What is this test?
This test assesses blood in the stool or emesis (vomit) of infants. It is used to help differentiate the baby's blood from the mother’s blood. This test is used when bleeding in the baby's gastrointestinal tract is suspected.
Why do I need this test?
Laboratory tests may be done for many reasons. Tests are performed for routine health screenings or if a disease or toxicity is suspected. Lab tests may be used to determine if a medical condition is improving or worsening. Lab tests may also be used to measure the success or failure of a medication or treatment plan. Lab tests may be ordered for professional or legal reasons. The following is a possible reason why this test may be done:
- Perinatal gastrointestinal hemorrhage
When and how often should I have this test?
When and how often laboratory tests are done may depend on many factors. The timing of laboratory tests may rely on the results or completion of other tests, procedures, or treatments. Lab tests may be performed immediately in an emergency, or tests may be delayed as a condition is treated or monitored. A test may be suggested or become necessary when certain signs or symptoms appear.
Due to changes in the way the body naturally functions through the course of a day, lab tests may need to be performed at a certain time of day. If your baby was prepared for a test by changing his food or fluid intake, lab tests may be timed in accordance with those changes. Timing of tests may be based on increased and decreased levels of medications, drugs or other substances in the body.
The age or gender of the person being tested may affect when and how often a lab test is required. Chronic or progressive conditions may need ongoing monitoring through the use of lab tests. Conditions that worsen and improve may also need frequent monitoring. Certain tests may be repeated to obtain a series of results, or tests may need to be repeated to confirm or disprove results. Timing and frequency of lab tests may vary if they are performed for professional or legal reasons.
How should I get ready for the test?
Before the stool sample is collected, tell the healthcare worker if your baby has a medical condition or is receiving a medication or supplement that causes the bloody stool.
How is the test done?
A sample of stool may be collected for this test. Emesis may be collected if your baby is vomiting.
For a stool sample collected at home, place the baby's stool into a container provided by the healthcare worker. Avoid adding urine, water, tissues, or toilet paper to the sample. Collect the largest amount of stool possible for the test. If stool is unavailable, the healthcare worker may use a blood-stained diaper for this test.
How will the test feel?
This test usually causes no discomfort.
What should I do after the test?
After giving a stool sample in a healthcare facility, close the container if it has a lid, and place the container where the healthcare worker instructed. Clean your hands with soap and water. If you have been asked to collect the stool sample while at home, follow the directions provided.
Stool or emesis samples should be tested as soon as possible after they are collected, ideally within 30 minutes.
What are the risks?
Stool: Giving a stool sample is generally considered safe. Talk to your healthcare worker if you have questions or concerns about this test.
What are normal results for this test?
Ask your healthcare worker for the normal results of this test.
What follow up should I do after this test?
Ask your healthcare worker how you will be informed of the test results. You may be asked to call for results, schedule an appointment to discuss results, or notified of results by mail. Follow up care varies depending on many factors related to your test. Sometimes there is no follow up after you have been notified of test results. At other times follow up may be suggested or necessary. Some examples of follow up care include changes to medication or treatment plans, referral to a specialist, more or less frequent monitoring, and additional tests or procedures. Talk with your healthcare worker about any concerns or questions you have regarding follow up care or instructions.

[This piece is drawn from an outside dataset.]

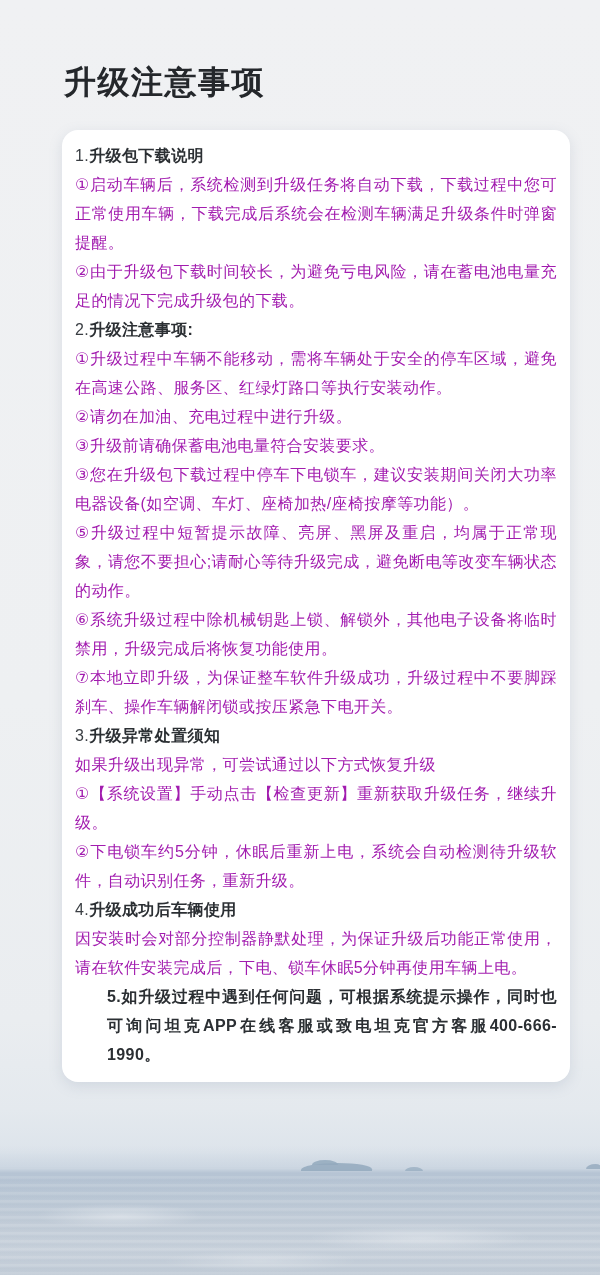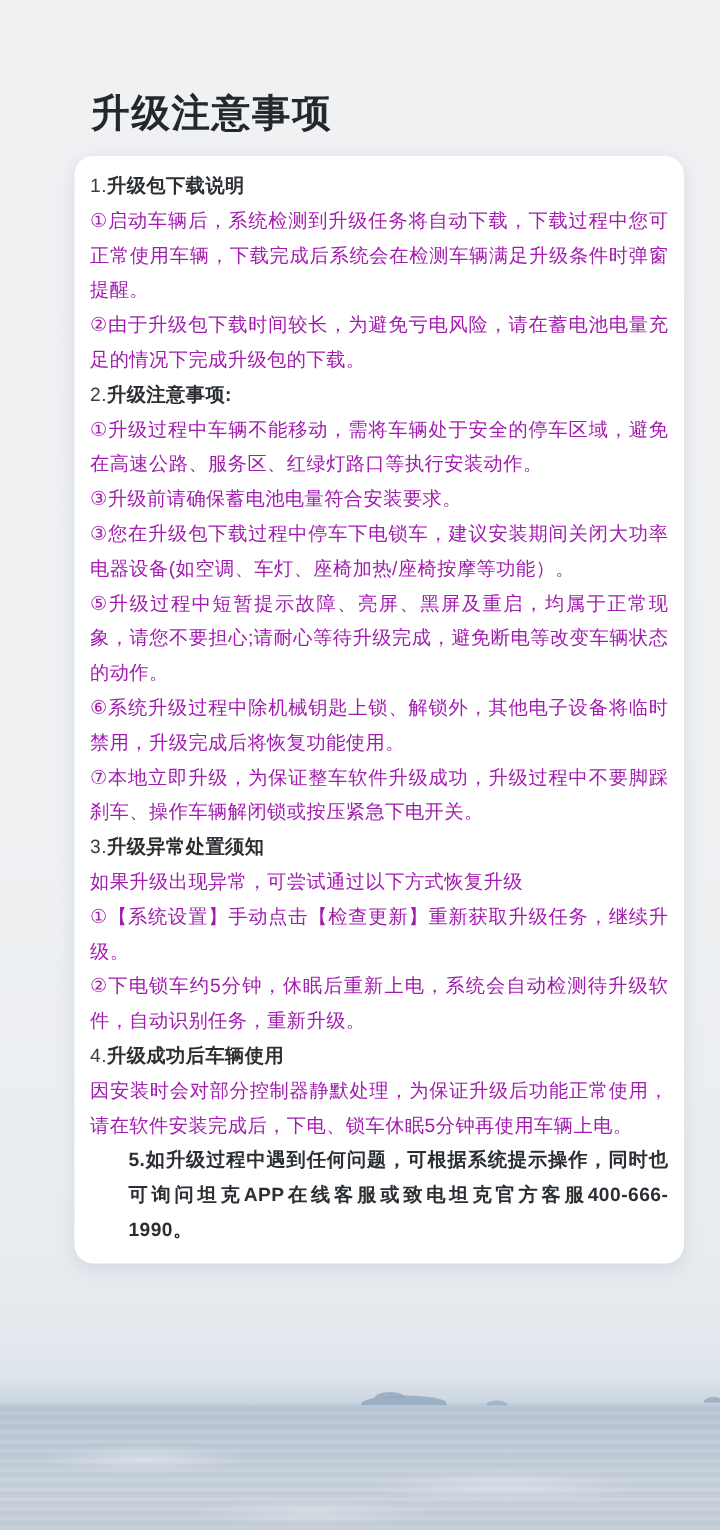"升级注意事项" .page-title { margin: 12px -> 0 }
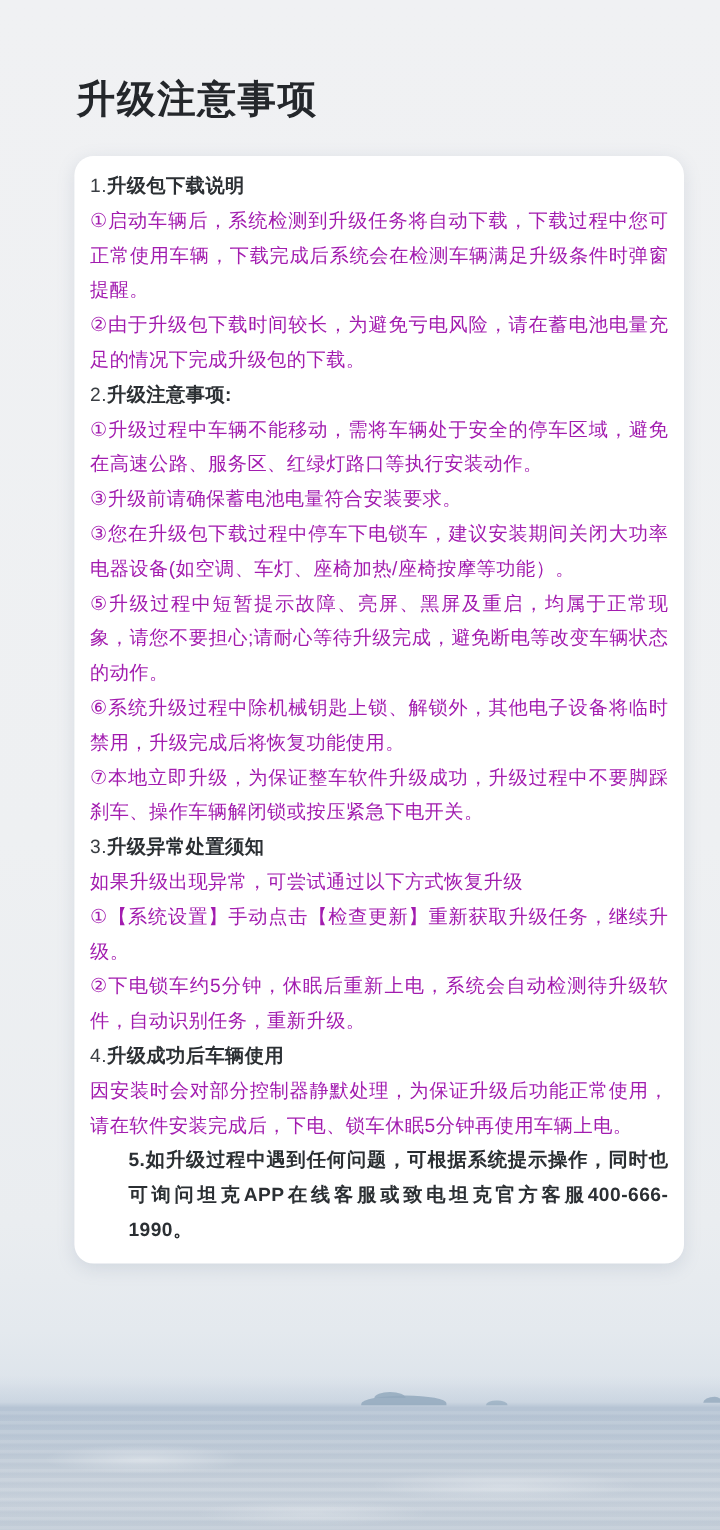"②请勿在加油、充电过程中进行升级。" p.para { html: none -> <p>②请勿在加油、充电过程中进行升级。</p> }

 McRury JM & Barry RC: A modified Apt test: a new look at an old test.. Pediatr Emerg Care 1994; 10:189-191.
 Liu N, Wu AH, & Wong SS: Improved quantitative Apt test for detecting fetal hemoglobin in bloody stools of newborns. Clin Chem 1993; 39(11):2326-2329. Available from URL: http://www.clinchem.org/cgi/reprint/39/11/2326. As accessed 1/27/2005.
 Crook M: Haemoglobin in stools from neonates: measurement by a modified Apt-test. Med Lab Sci 1991; 48(4):346-347.
 Apt L & Downey WS Jr: "Melena" neonatorum: the swallowed blood syndrome.. J Pediatr 1955; 47:6-12.
 Henry JB: Clinical Diagnosis and Management by Laboratory Methods, 20th ed. Saunders, 2001.